ASSIGNMENT: Produce an exact transcription of the data, with the images left out.

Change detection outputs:
◇ ◇ ◇ ◇ ◇
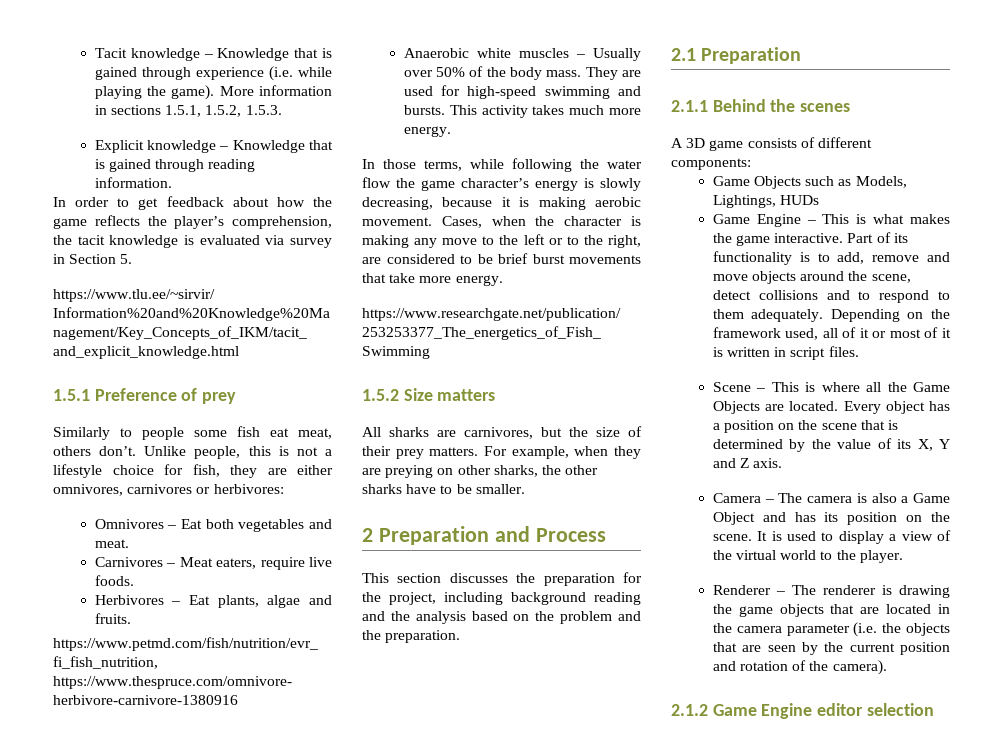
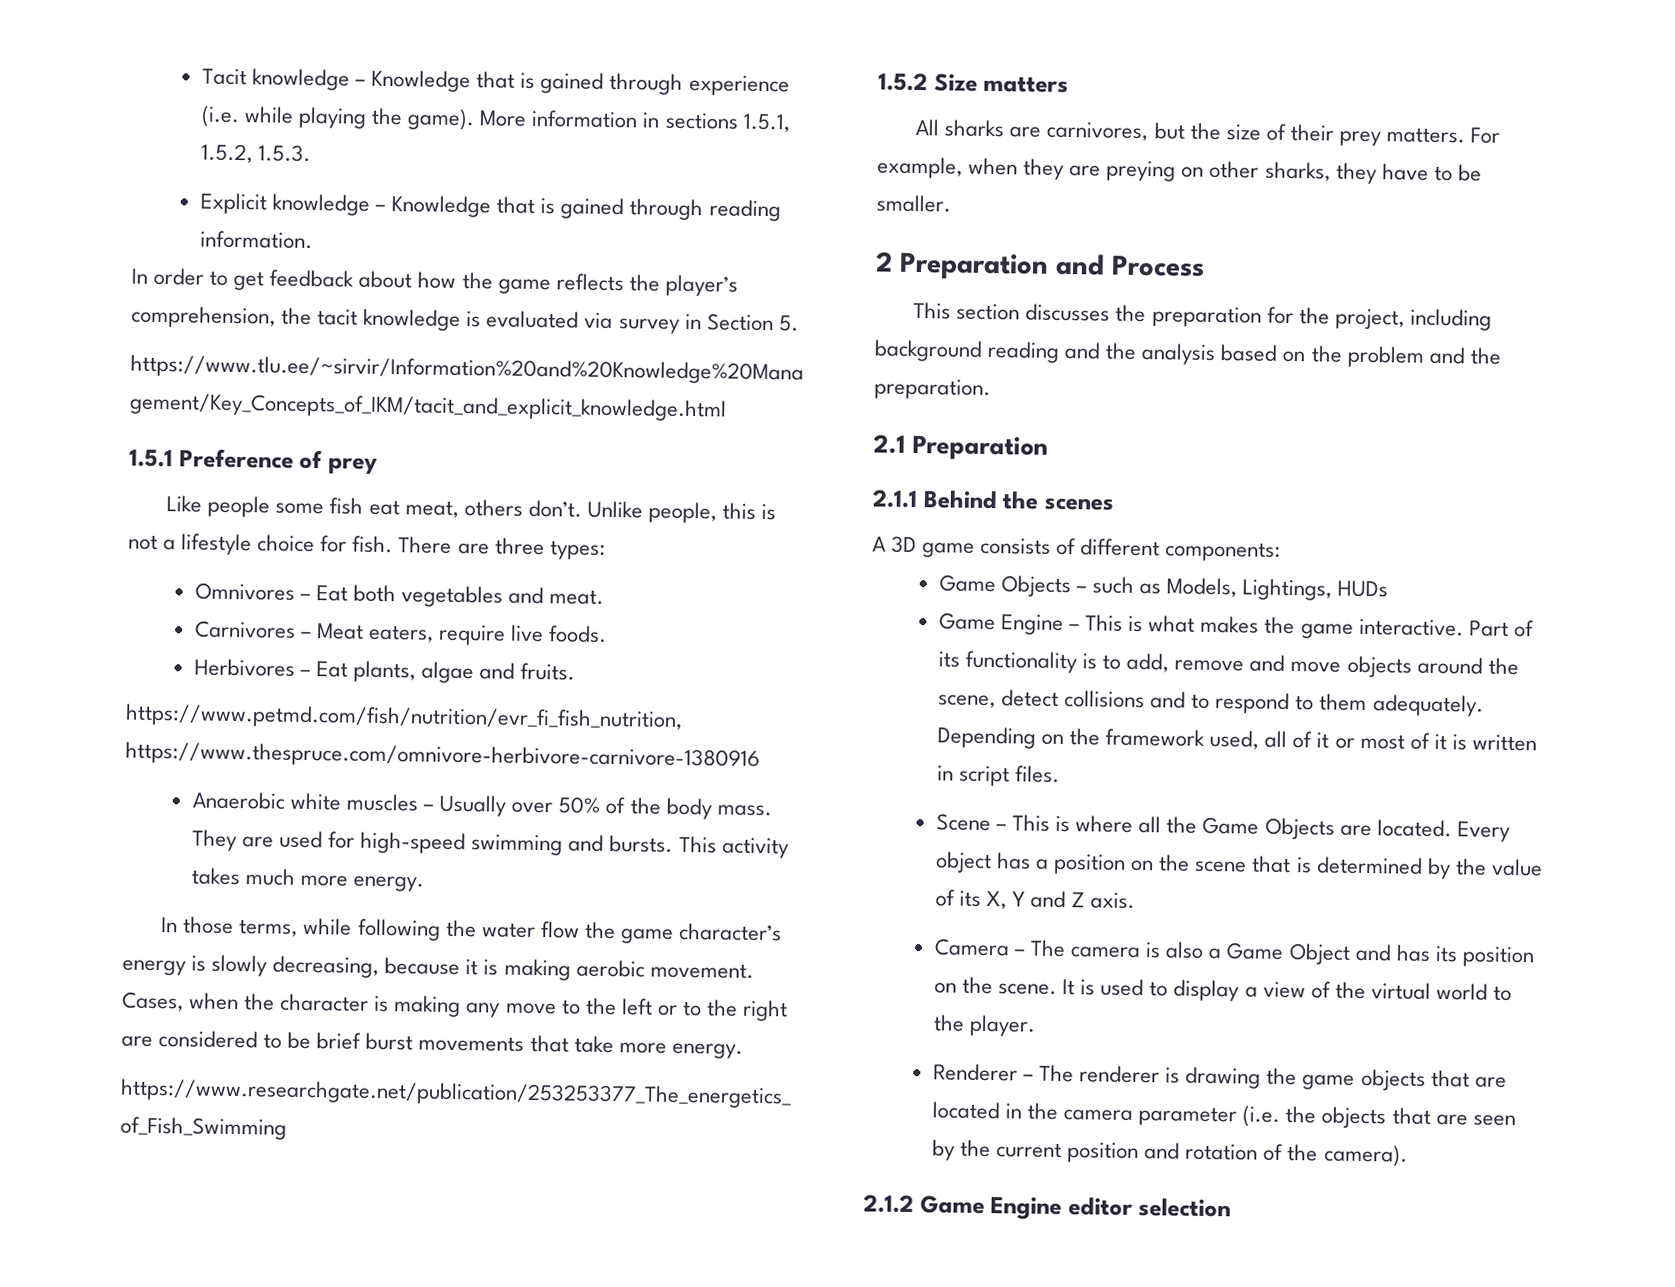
- Similarly to people some fish eat meat, others don’t.
+ Like people some fish eat meat, others don’t.
- Unlike people, this is not a lifestyle choice for fish, they are either omnivores, carnivores or herbivores:
+ Unlike people, this is not a lifestyle choice for fish. There are three types:
- Cases, when the character is making any move to the left or to the right, are considered to be brief burst movements that take more energy.
+ Cases, when the character is making any move to the left or to the right are considered to be brief burst movements that take more energy.
- For example, when they are preying on other sharks, the other sharks have to be smaller.
+ For example, when they are preying on other sharks, they have to be smaller.
- Game Objects such as Models, Lightings, HUDs
+ Game Objects – such as Models, Lightings, HUDs

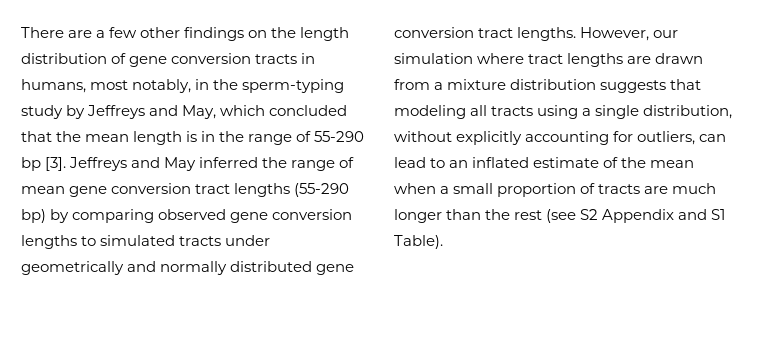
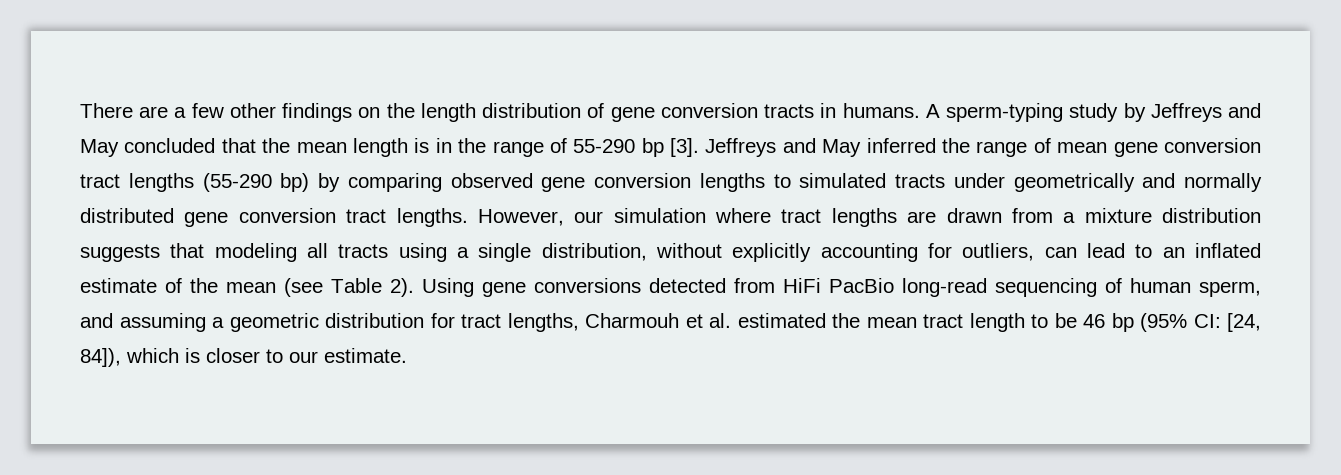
- There are a few other findings on the length distribution of gene conversion tracts in humans, most notably, in the sperm-typing study by Jeffreys and May, which concluded that the mean length is in the range of 55-290 bp [3].
+ There are a few other findings on the length distribution of gene conversion tracts in humans. A sperm-typing study by Jeffreys and May concluded that the mean length is in the range of 55-290 bp [3].
- However, our simulation where tract lengths are drawn from a mixture distribution suggests that modeling all tracts using a single distribution, without explicitly accounting for outliers, can lead to an inflated estimate of the mean when a small proportion of tracts are much longer than the rest (see S2 Appendix and S1 Table).
+ However, our simulation where tract lengths are drawn from a mixture distribution suggests that modeling all tracts using a single distribution, without explicitly accounting for outliers, can lead to an inflated estimate of the mean (see Table 2). Using gene conversions detected from HiFi PacBio long-read sequencing of human sperm, and assuming a geometric distribution for tract lengths, Charmouh et al. estimated the mean tract length to be 46 bp (95% CI: [24, 84]), which is closer to our estimate.

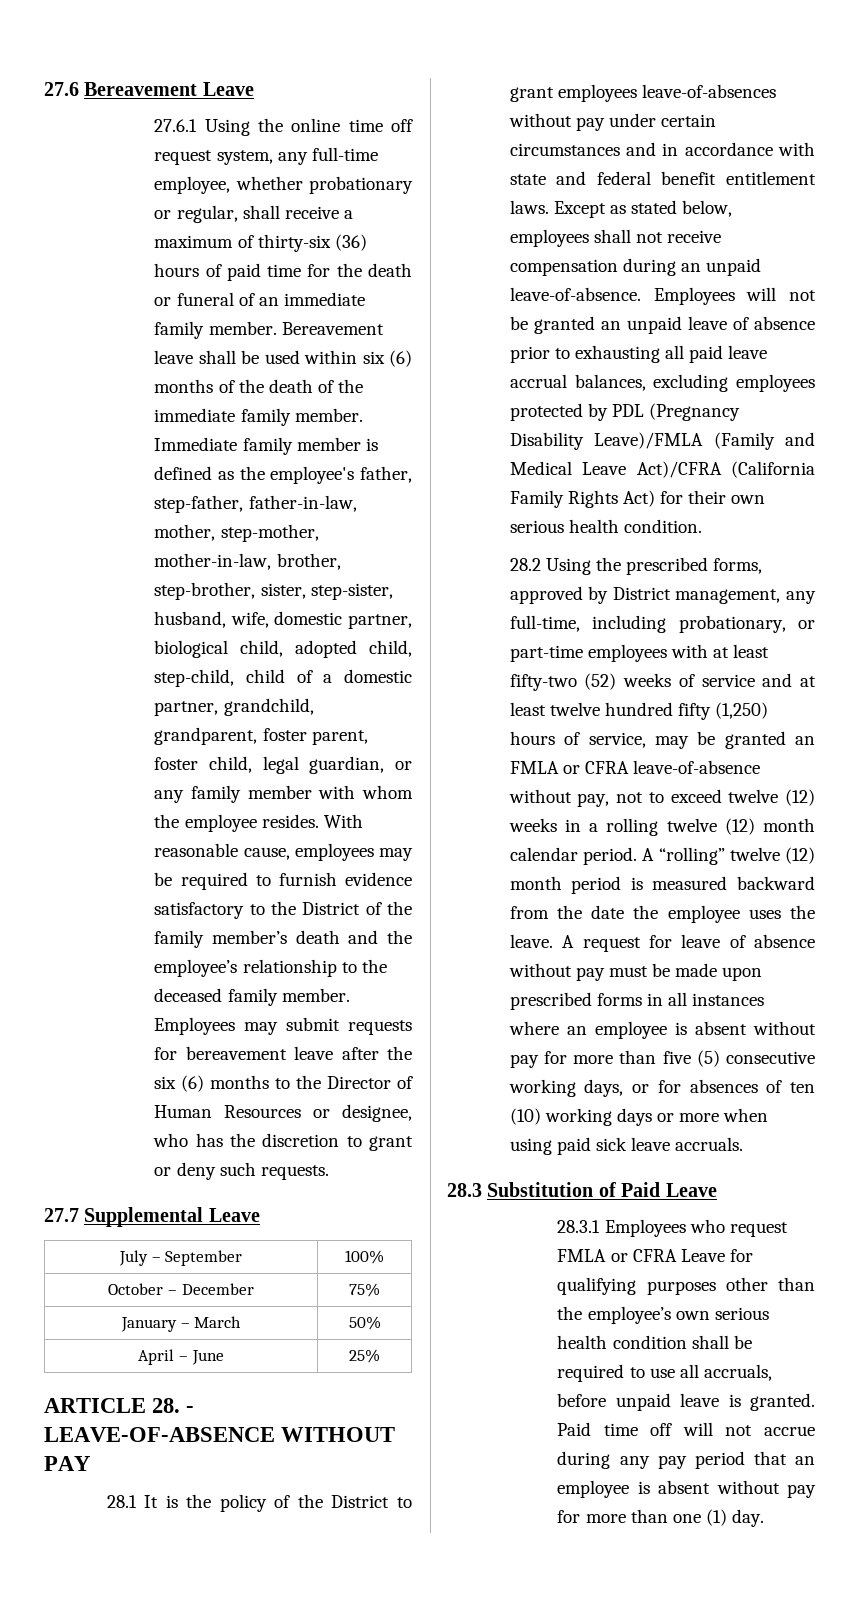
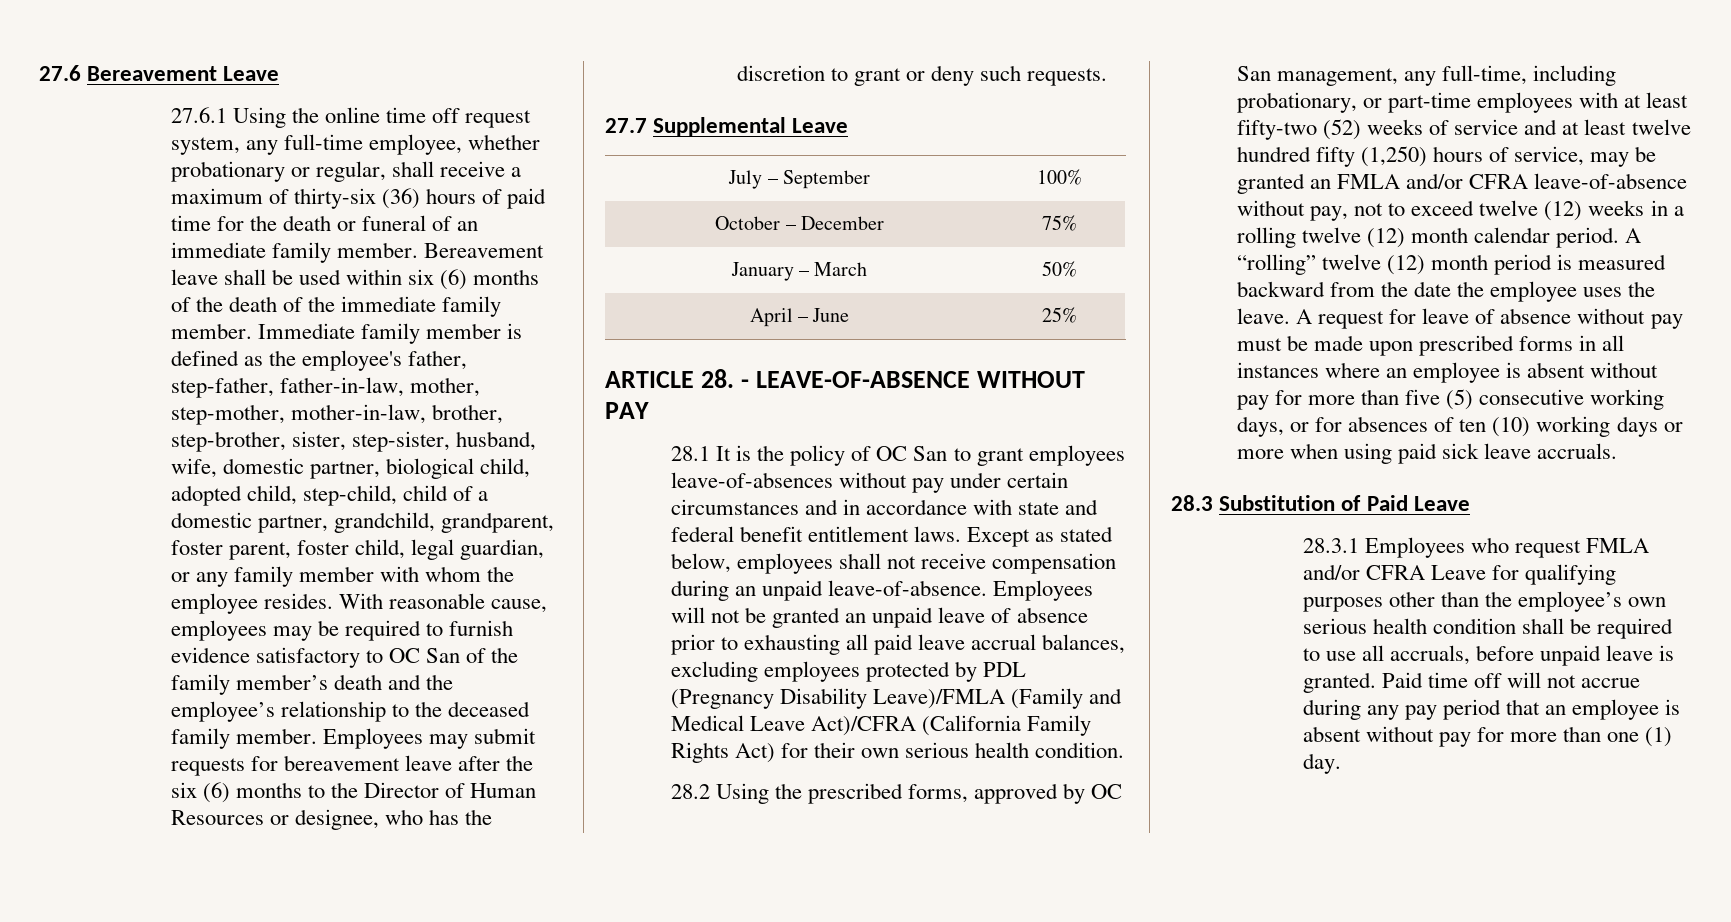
- With reasonable cause, employees may be required to furnish evidence satisfactory to the District of the family member’s death and the employee’s relationship to the deceased family member.
+ With reasonable cause, employees may be required to furnish evidence satisfactory to OC San of the family member’s death and the employee’s relationship to the deceased family member.
- 28.1 It is the policy of the District to grant employees leave-of-absences without pay under certain circumstances and in accordance with state and federal benefit entitlement laws.
+ 28.1 It is the policy of OC San to grant employees leave-of-absences without pay under certain circumstances and in accordance with state and federal benefit entitlement laws.
- 28.2 Using the prescribed forms, approved by District management, any full-time, including probationary, or part-time employees with at least fifty-two (52) weeks of service and at least twelve hundred fifty (1,250) hours of service, may be granted an FMLA or CFRA leave-of-absence without pay, not to exceed twelve (12) weeks in a rolling twelve (12) month calendar period.
+ 28.2 Using the prescribed forms, approved by OC San management, any full-time, including probationary, or part-time employees with at least fifty-two (52) weeks of service and at least twelve hundred fifty (1,250) hours of service, may be granted an FMLA and/or CFRA leave-of-absence without pay, not to exceed twelve (12) weeks in a rolling twelve (12) month calendar period.
- 28.3.1 Employees who request FMLA or CFRA Leave for qualifying purposes other than the employee’s own serious health condition shall be required to use all accruals, before unpaid leave is granted.
+ 28.3.1 Employees who request FMLA and/or CFRA Leave for qualifying purposes other than the employee’s own serious health condition shall be required to use all accruals, before unpaid leave is granted.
◇ ◇ ◇ ◇ ◇
ANSWER SECTION:
- Similarly to people some fish eat meat, others don’t.
+ Like people some fish eat meat, others don’t.
- Unlike people, this is not a lifestyle choice for fish, they are either omnivores, carnivores or herbivores:
+ Unlike people, this is not a lifestyle choice for fish. There are three types:
- Cases, when the character is making any move to the left or to the right, are considered to be brief burst movements that take more energy.
+ Cases, when the character is making any move to the left or to the right are considered to be brief burst movements that take more energy.
- For example, when they are preying on other sharks, the other sharks have to be smaller.
+ For example, when they are preying on other sharks, they have to be smaller.
- Game Objects such as Models, Lightings, HUDs
+ Game Objects – such as Models, Lightings, HUDs

- There are a few other findings on the length distribution of gene conversion tracts in humans, most notably, in the sperm-typing study by Jeffreys and May, which concluded that the mean length is in the range of 55-290 bp [3].
+ There are a few other findings on the length distribution of gene conversion tracts in humans. A sperm-typing study by Jeffreys and May concluded that the mean length is in the range of 55-290 bp [3].
- However, our simulation where tract lengths are drawn from a mixture distribution suggests that modeling all tracts using a single distribution, without explicitly accounting for outliers, can lead to an inflated estimate of the mean when a small proportion of tracts are much longer than the rest (see S2 Appendix and S1 Table).
+ However, our simulation where tract lengths are drawn from a mixture distribution suggests that modeling all tracts using a single distribution, without explicitly accounting for outliers, can lead to an inflated estimate of the mean (see Table 2). Using gene conversions detected from HiFi PacBio long-read sequencing of human sperm, and assuming a geometric distribution for tract lengths, Charmouh et al. estimated the mean tract length to be 46 bp (95% CI: [24, 84]), which is closer to our estimate.

- With reasonable cause, employees may be required to furnish evidence satisfactory to the District of the family member’s death and the employee’s relationship to the deceased family member.
+ With reasonable cause, employees may be required to furnish evidence satisfactory to OC San of the family member’s death and the employee’s relationship to the deceased family member.
- 28.1 It is the policy of the District to grant employees leave-of-absences without pay under certain circumstances and in accordance with state and federal benefit entitlement laws.
+ 28.1 It is the policy of OC San to grant employees leave-of-absences without pay under certain circumstances and in accordance with state and federal benefit entitlement laws.
- 28.2 Using the prescribed forms, approved by District management, any full-time, including probationary, or part-time employees with at least fifty-two (52) weeks of service and at least twelve hundred fifty (1,250) hours of service, may be granted an FMLA or CFRA leave-of-absence without pay, not to exceed twelve (12) weeks in a rolling twelve (12) month calendar period.
+ 28.2 Using the prescribed forms, approved by OC San management, any full-time, including probationary, or part-time employees with at least fifty-two (52) weeks of service and at least twelve hundred fifty (1,250) hours of service, may be granted an FMLA and/or CFRA leave-of-absence without pay, not to exceed twelve (12) weeks in a rolling twelve (12) month calendar period.
- 28.3.1 Employees who request FMLA or CFRA Leave for qualifying purposes other than the employee’s own serious health condition shall be required to use all accruals, before unpaid leave is granted.
+ 28.3.1 Employees who request FMLA and/or CFRA Leave for qualifying purposes other than the employee’s own serious health condition shall be required to use all accruals, before unpaid leave is granted.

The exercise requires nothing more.